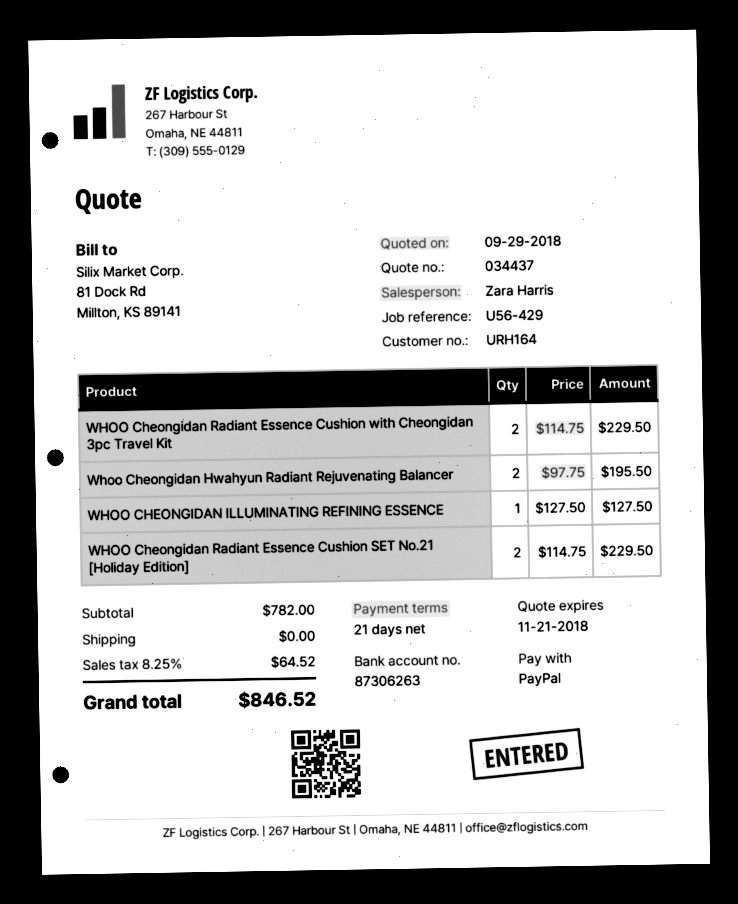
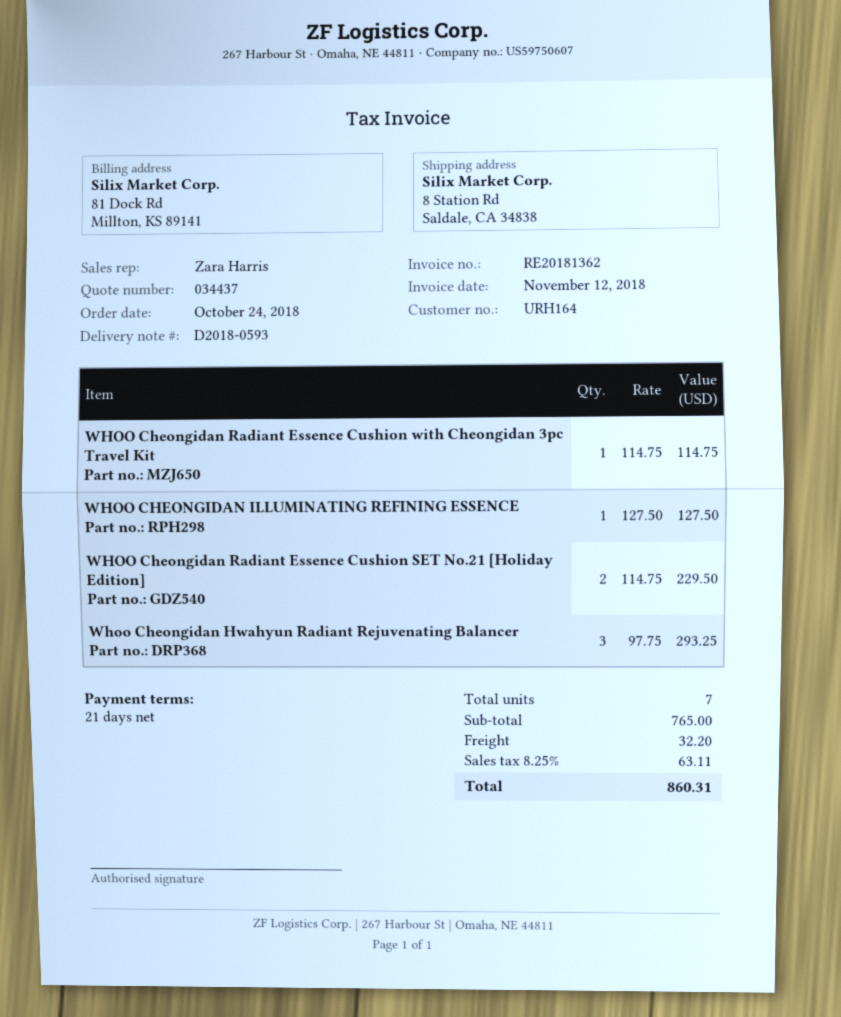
WHOO Cheongidan Radiant Essence Cushion with Cheongidan 3pc Travel Kit: 2 x 114.75 = 229.50 -> 1 x 114.75 = 114.75
Whoo Cheongidan Hwahyun Radiant Rejuvenating Balancer: 2 x 97.75 = 195.50 -> 3 x 97.75 = 293.25
subtotal: 782.00 -> 765.00
shipping: 0.00 -> 32.20
tax: 8.25% = 64.52 -> 8.25% = 63.11
total: 846.52 -> 860.31

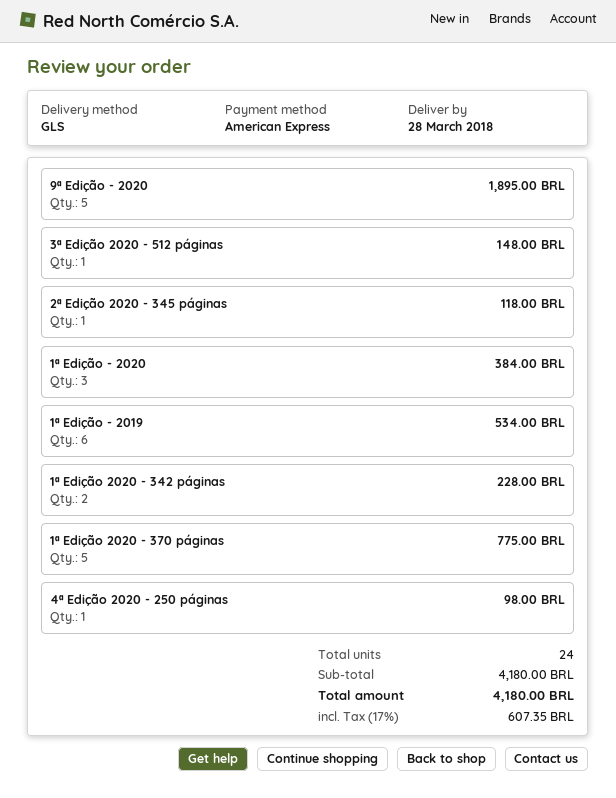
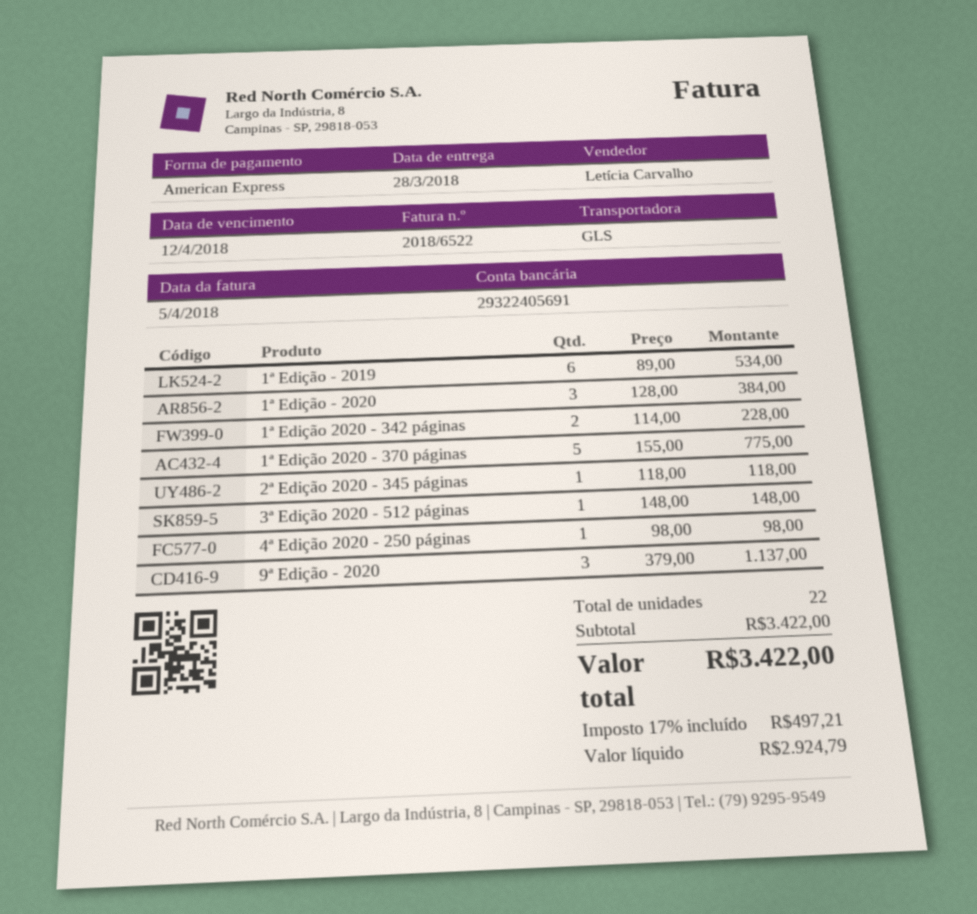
9ª Edição - 2020: 5 for 1895.00 -> 3 for 1137.00
total quantity: 24 -> 22
subtotal: 4180.00 -> 3422.00
tax: 17% = 607.35 -> 17% = 497.21
total: 4180.00 -> 3422.00

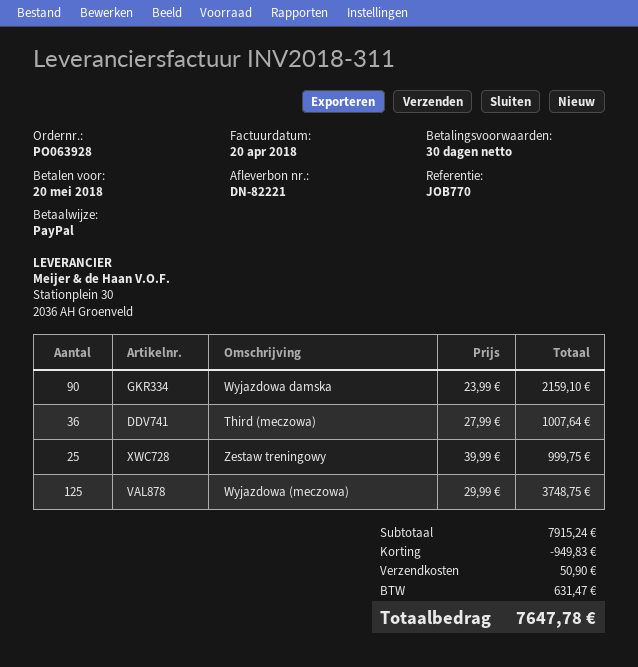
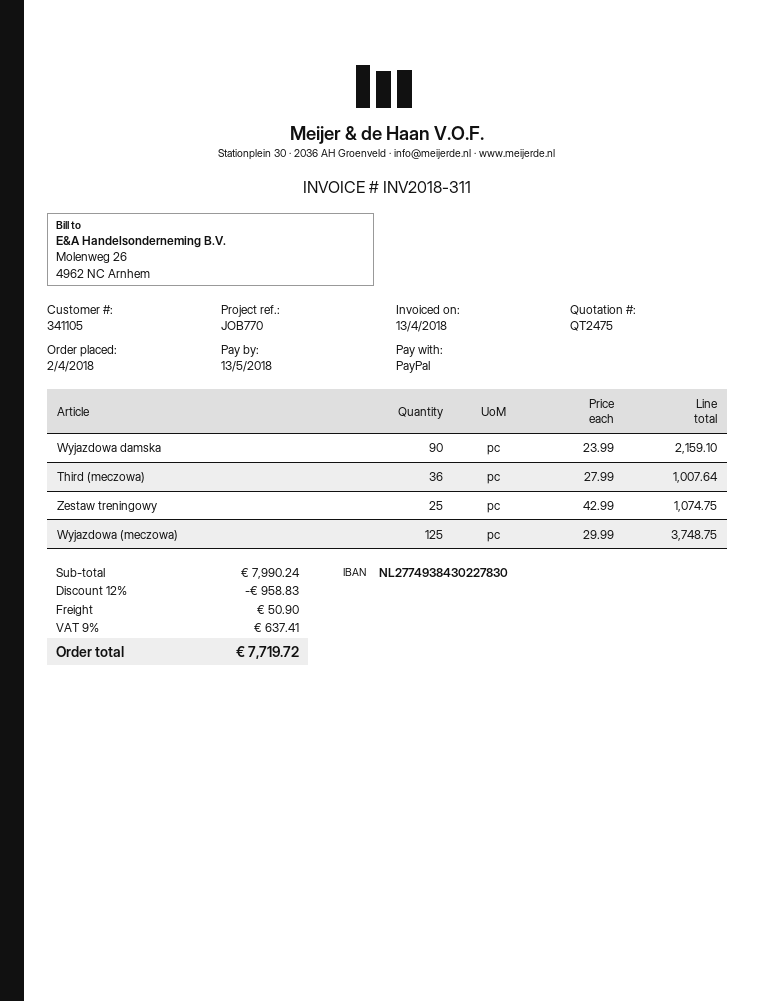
invoice date: 2018-04-20 -> 2018-04-13
due date: 2018-05-20 -> 2018-05-13
Zestaw treningowy: 25 x 39.99 = 999.75 -> 25 x 42.99 = 1074.75
subtotal: 7915.24 -> 7990.24
discount: 949.83 -> 958.83
tax: 631.47 -> 637.41
total: 7647.78 -> 7719.72

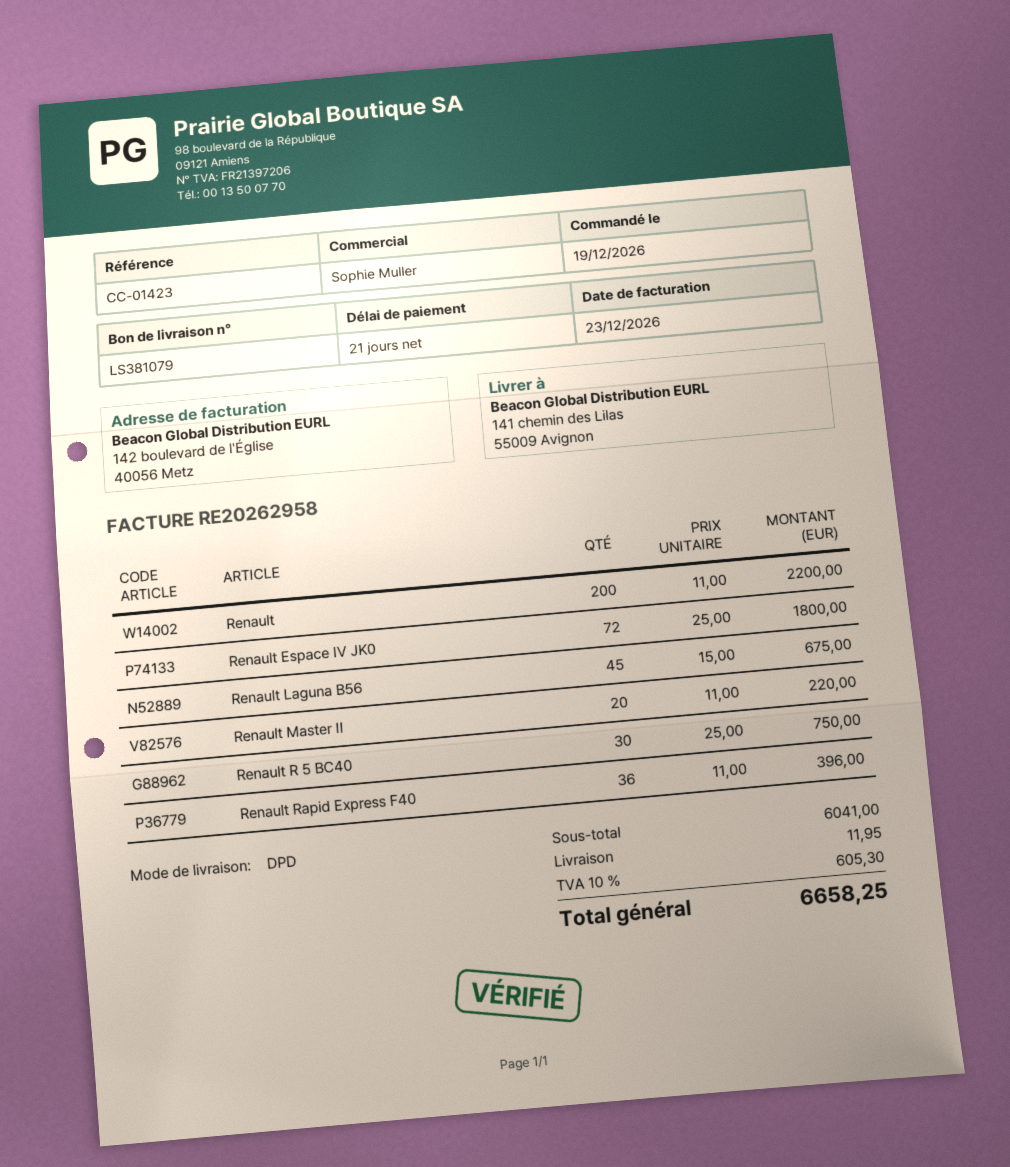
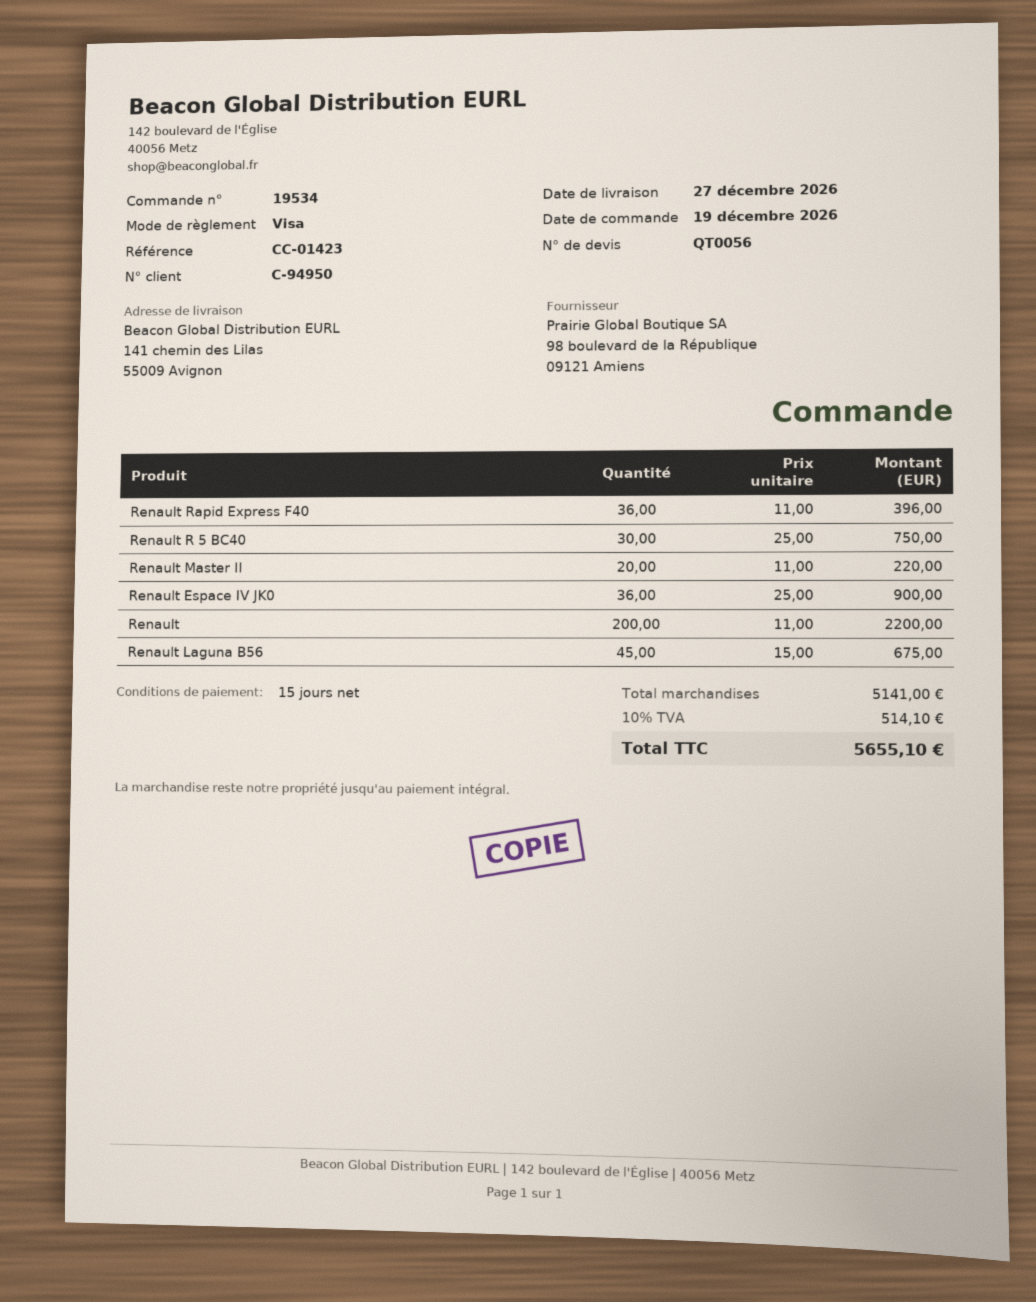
payment terms: 21 days -> 15 days
Renault Espace IV JK0: 72 x 25.00 = 1800.00 -> 36 x 25.00 = 900.00
subtotal: 6041.00 -> 5141.00
shipping: 11.95 -> none
tax: 10% = 605.30 -> 10% = 514.10
total: 6658.25 -> 5655.10

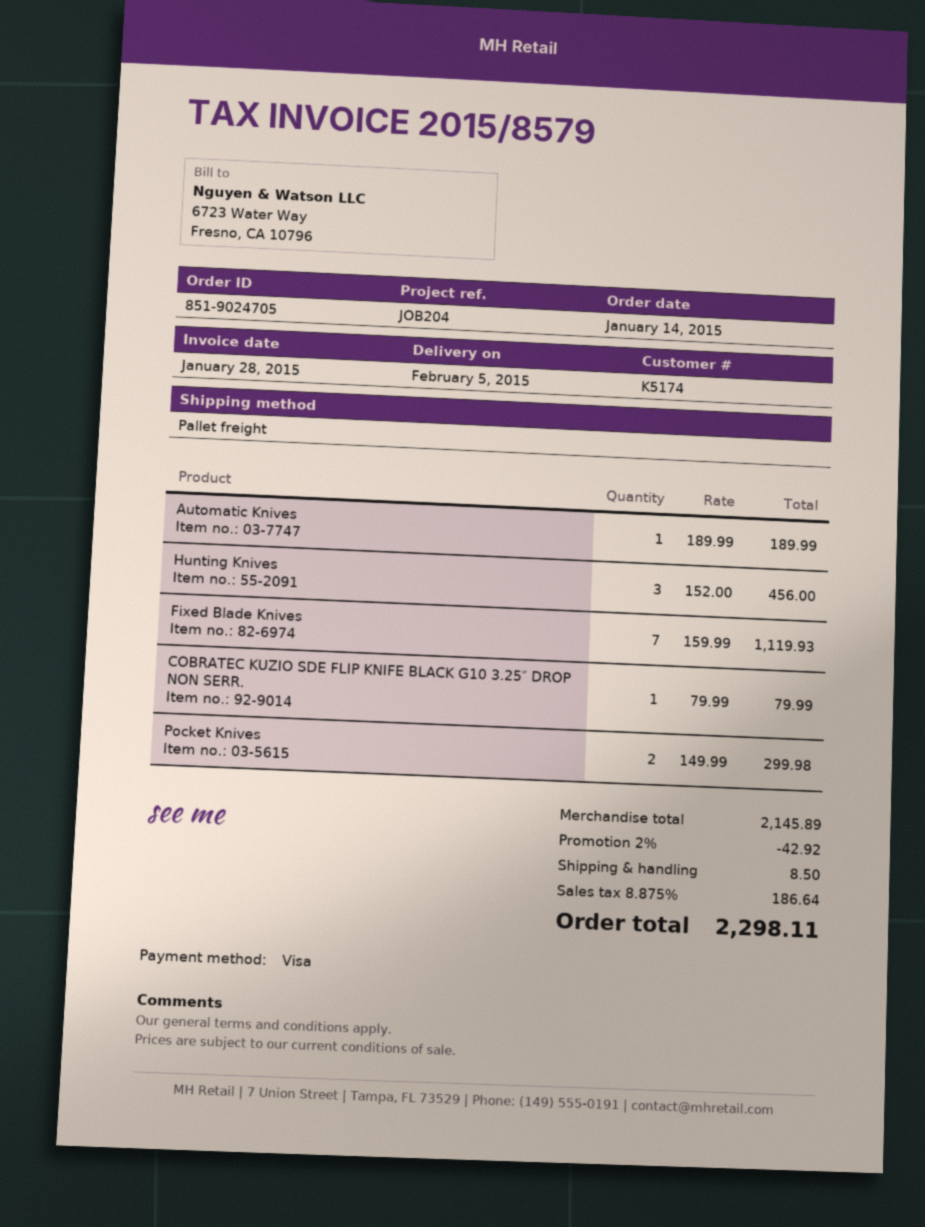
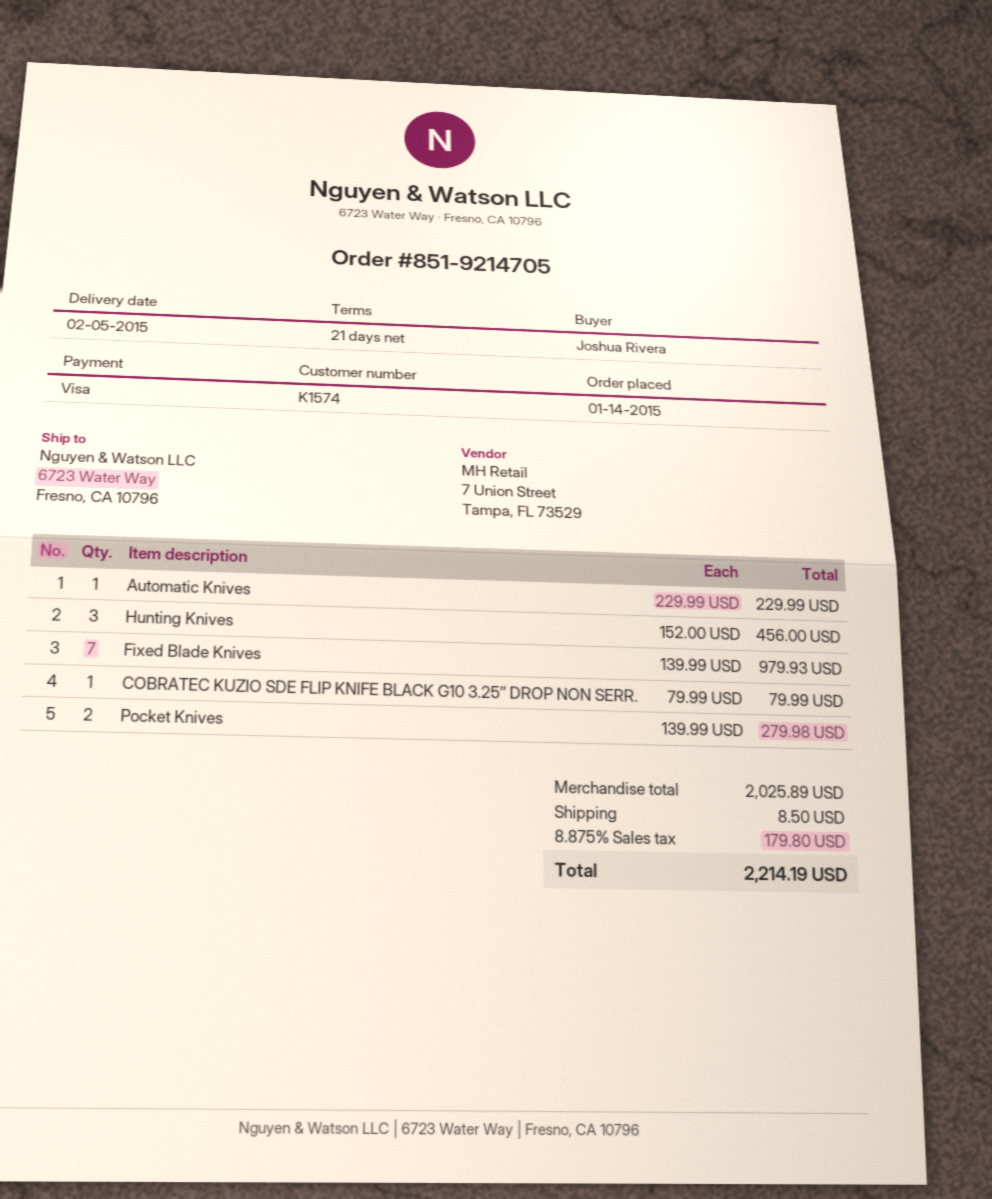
order number: 851-9024705 -> 851-9214705
customer number: K5174 -> K1574
Automatic Knives: 1 x 189.99 = 189.99 -> 1 x 229.99 = 229.99
Fixed Blade Knives: 7 x 159.99 = 1119.93 -> 7 x 139.99 = 979.93
Pocket Knives: 2 x 149.99 = 299.98 -> 2 x 139.99 = 279.98
subtotal: 2145.89 -> 2025.89
discount: 2% = 42.92 -> none
tax: 8.875% = 186.64 -> 8.875% = 179.80
total: 2298.11 -> 2214.19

- - -

# WHAT THE EXERCISE ASKS
From the line that contains "tax: 8.25% = 64.52 -> 8.25% = 63.11" down to the final line of the entries above, please copy each line exactly, excluding pictures.

# RESULT OF THE TASK
tax: 8.25% = 64.52 -> 8.25% = 63.11
total: 846.52 -> 860.31

9ª Edição - 2020: 5 for 1895.00 -> 3 for 1137.00
total quantity: 24 -> 22
subtotal: 4180.00 -> 3422.00
tax: 17% = 607.35 -> 17% = 497.21
total: 4180.00 -> 3422.00

invoice date: 2018-04-20 -> 2018-04-13
due date: 2018-05-20 -> 2018-05-13
Zestaw treningowy: 25 x 39.99 = 999.75 -> 25 x 42.99 = 1074.75
subtotal: 7915.24 -> 7990.24
discount: 949.83 -> 958.83
tax: 631.47 -> 637.41
total: 7647.78 -> 7719.72

payment terms: 21 days -> 15 days
Renault Espace IV JK0: 72 x 25.00 = 1800.00 -> 36 x 25.00 = 900.00
subtotal: 6041.00 -> 5141.00
shipping: 11.95 -> none
tax: 10% = 605.30 -> 10% = 514.10
total: 6658.25 -> 5655.10

order number: 851-9024705 -> 851-9214705
customer number: K5174 -> K1574
Automatic Knives: 1 x 189.99 = 189.99 -> 1 x 229.99 = 229.99
Fixed Blade Knives: 7 x 159.99 = 1119.93 -> 7 x 139.99 = 979.93
Pocket Knives: 2 x 149.99 = 299.98 -> 2 x 139.99 = 279.98
subtotal: 2145.89 -> 2025.89
discount: 2% = 42.92 -> none
tax: 8.875% = 186.64 -> 8.875% = 179.80
total: 2298.11 -> 2214.19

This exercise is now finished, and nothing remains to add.